* Exercise details: No pictures, please. Output the lines from the start of the data through the line that contains "-60,8 +60,8 @@", both included, exactly as they stand.

* Front-end code edit data:
↓
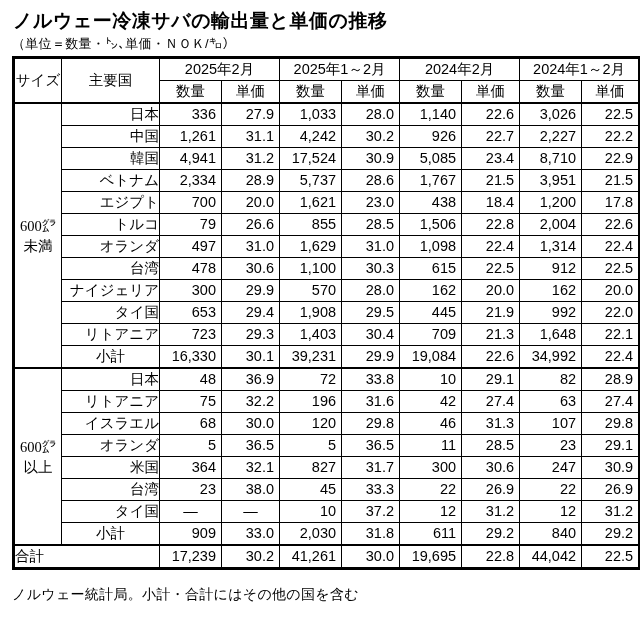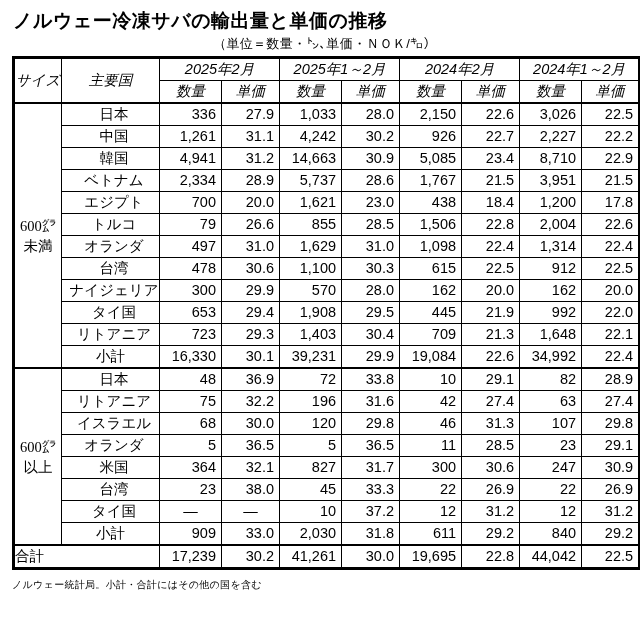--- a/index.html
+++ b/index.html
@@ -25,7 +25,7 @@
     line-height: 26px;
   }
   .unit-note {
-    text-align: center;
+    text-align: left;
     font-size: 13px;
     letter-spacing: 0.3px;
     margin: 1px 1px 3px 0;

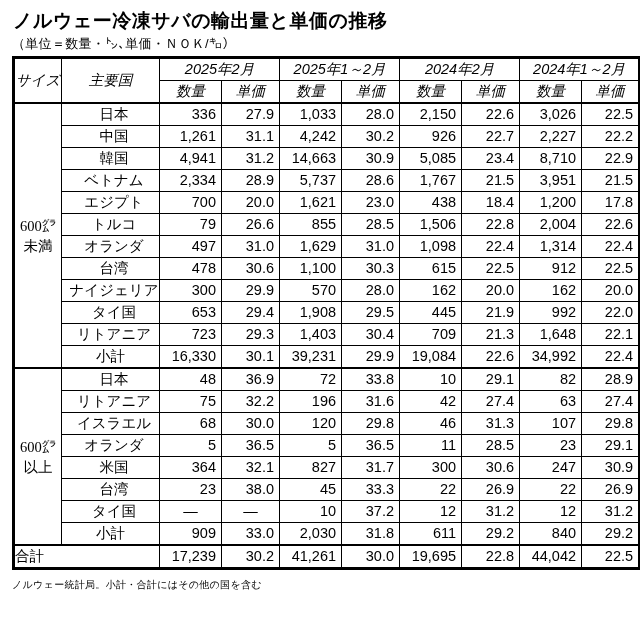--- a/index.html
+++ b/index.html
@@ -49,7 +49,7 @@
     background: #ffffff;
   }
   .data-table thead th { text-align: center; }
-  .data-table thead { border-bottom: 2px solid #000; font-style: italic; }
+  .data-table thead { border-bottom: 2px solid #000; }
   tbody.size-group { border-top: 2px solid #000; }
   tbody.total-body { border-top: 2px solid #000; }
   td.size-cell { text-align: center; vertical-align: middle; font-family: Liberation Serif, serif; }

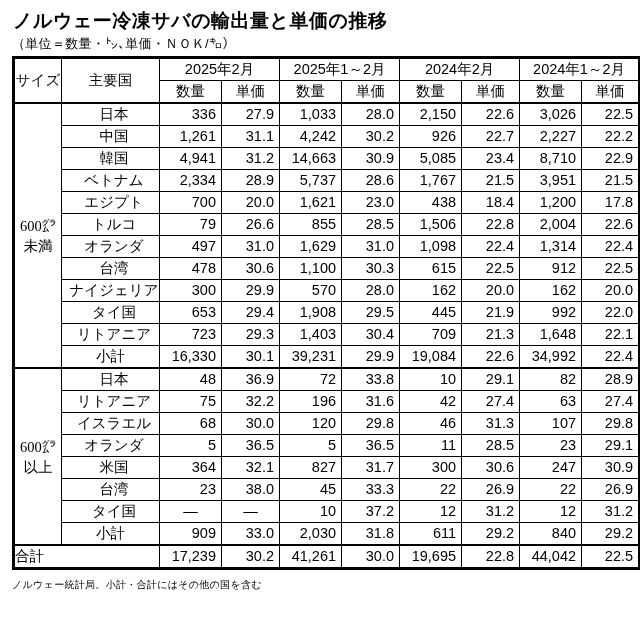--- a/index.html
+++ b/index.html
@@ -54,7 +54,7 @@
   tbody.total-body { border-top: 2px solid #000; }
   td.size-cell { text-align: center; vertical-align: middle; font-family: Liberation Serif, serif; }
   td.size-cell div { line-height: 20px; height: 20px; }
-  td.country { text-align: center; padding-left: 7px; }
+  td.country { text-align: right; padding-left: 7px; }
   td.subtotal-label { text-align: center; }
   td.total-label { }
   td.num { text-align: right; padding-right: 5px; }

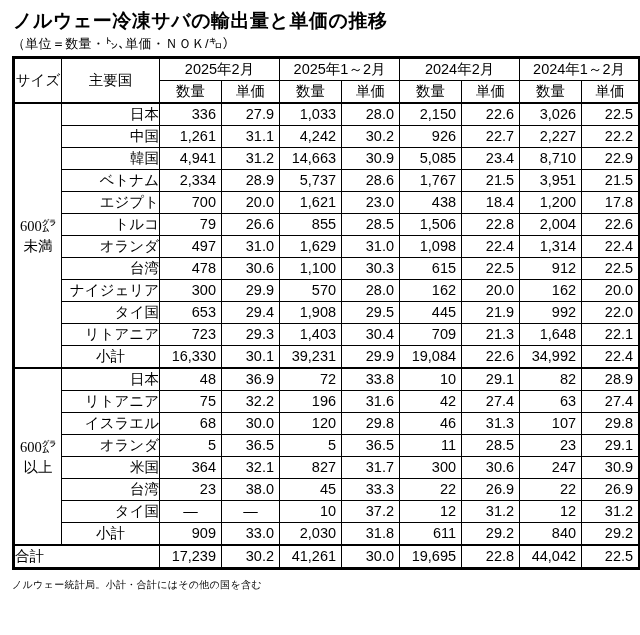--- a/index.html
+++ b/index.html
@@ -117,7 +117,7 @@
           <td class="num">27.9</td>
           <td class="num">1,033</td>
           <td class="num">28.0</td>
-          <td class="num">2,150</td>
+          <td class="num">1,140</td>
           <td class="num">22.6</td>
           <td class="num">3,026</td>
           <td class="num">22.5</td>

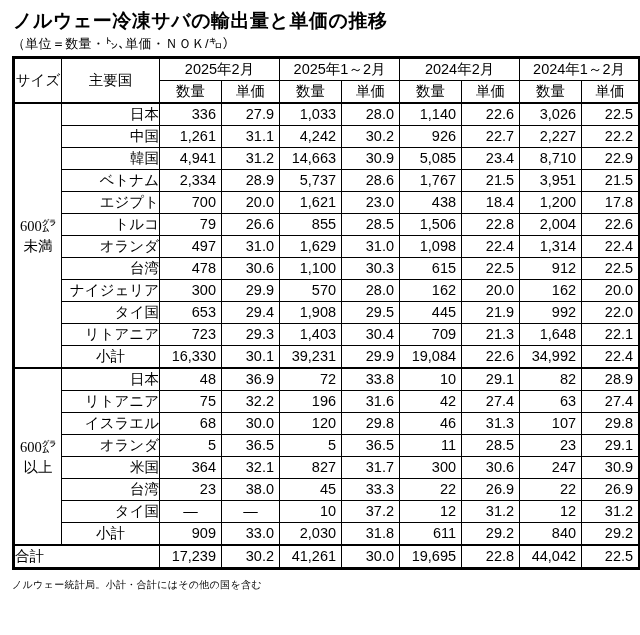--- a/index.html
+++ b/index.html
@@ -137,7 +137,7 @@
           <td class="country">韓国</td>
           <td class="num">4,941</td>
           <td class="num">31.2</td>
-          <td class="num">14,663</td>
+          <td class="num">17,524</td>
           <td class="num">30.9</td>
           <td class="num">5,085</td>
           <td class="num">23.4</td>

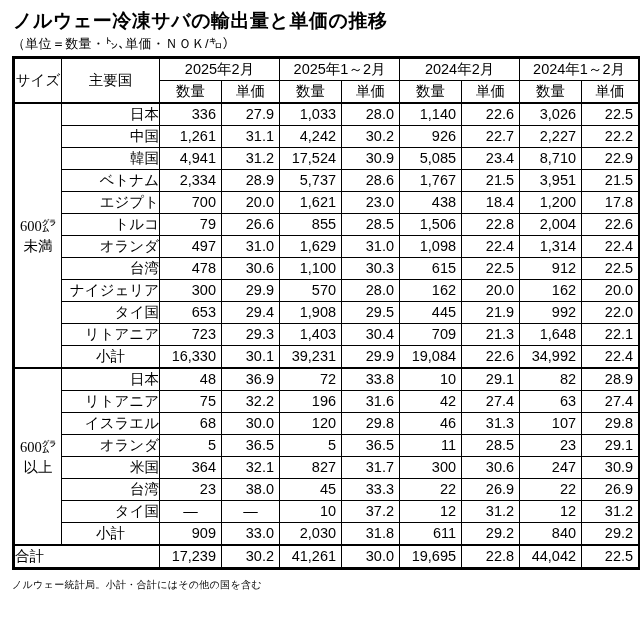--- a/index.html
+++ b/index.html
@@ -60,8 +60,8 @@
   td.num { text-align: right; padding-right: 5px; }
   td.dash { text-align: center; }
   .source-note {
-    font-size: 10px;
-    margin: 5px 0 0 0;
+    font-size: 14px;
+    margin: 15px 0 0 0;
     line-height: 19px;
     letter-spacing: 0.3px;
   }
↑
* Answer area:
--- a/index.html
+++ b/index.html
@@ -25,7 +25,7 @@
     line-height: 26px;
   }
   .unit-note {
-    text-align: center;
+    text-align: left;
     font-size: 13px;
     letter-spacing: 0.3px;
     margin: 1px 1px 3px 0;

--- a/index.html
+++ b/index.html
@@ -49,7 +49,7 @@
     background: #ffffff;
   }
   .data-table thead th { text-align: center; }
-  .data-table thead { border-bottom: 2px solid #000; font-style: italic; }
+  .data-table thead { border-bottom: 2px solid #000; }
   tbody.size-group { border-top: 2px solid #000; }
   tbody.total-body { border-top: 2px solid #000; }
   td.size-cell { text-align: center; vertical-align: middle; font-family: Liberation Serif, serif; }

--- a/index.html
+++ b/index.html
@@ -54,7 +54,7 @@
   tbody.total-body { border-top: 2px solid #000; }
   td.size-cell { text-align: center; vertical-align: middle; font-family: Liberation Serif, serif; }
   td.size-cell div { line-height: 20px; height: 20px; }
-  td.country { text-align: center; padding-left: 7px; }
+  td.country { text-align: right; padding-left: 7px; }
   td.subtotal-label { text-align: center; }
   td.total-label { }
   td.num { text-align: right; padding-right: 5px; }

--- a/index.html
+++ b/index.html
@@ -117,7 +117,7 @@
           <td class="num">27.9</td>
           <td class="num">1,033</td>
           <td class="num">28.0</td>
-          <td class="num">2,150</td>
+          <td class="num">1,140</td>
           <td class="num">22.6</td>
           <td class="num">3,026</td>
           <td class="num">22.5</td>

--- a/index.html
+++ b/index.html
@@ -137,7 +137,7 @@
           <td class="country">韓国</td>
           <td class="num">4,941</td>
           <td class="num">31.2</td>
-          <td class="num">14,663</td>
+          <td class="num">17,524</td>
           <td class="num">30.9</td>
           <td class="num">5,085</td>
           <td class="num">23.4</td>

--- a/index.html
+++ b/index.html
@@ -60,8 +60,8 @@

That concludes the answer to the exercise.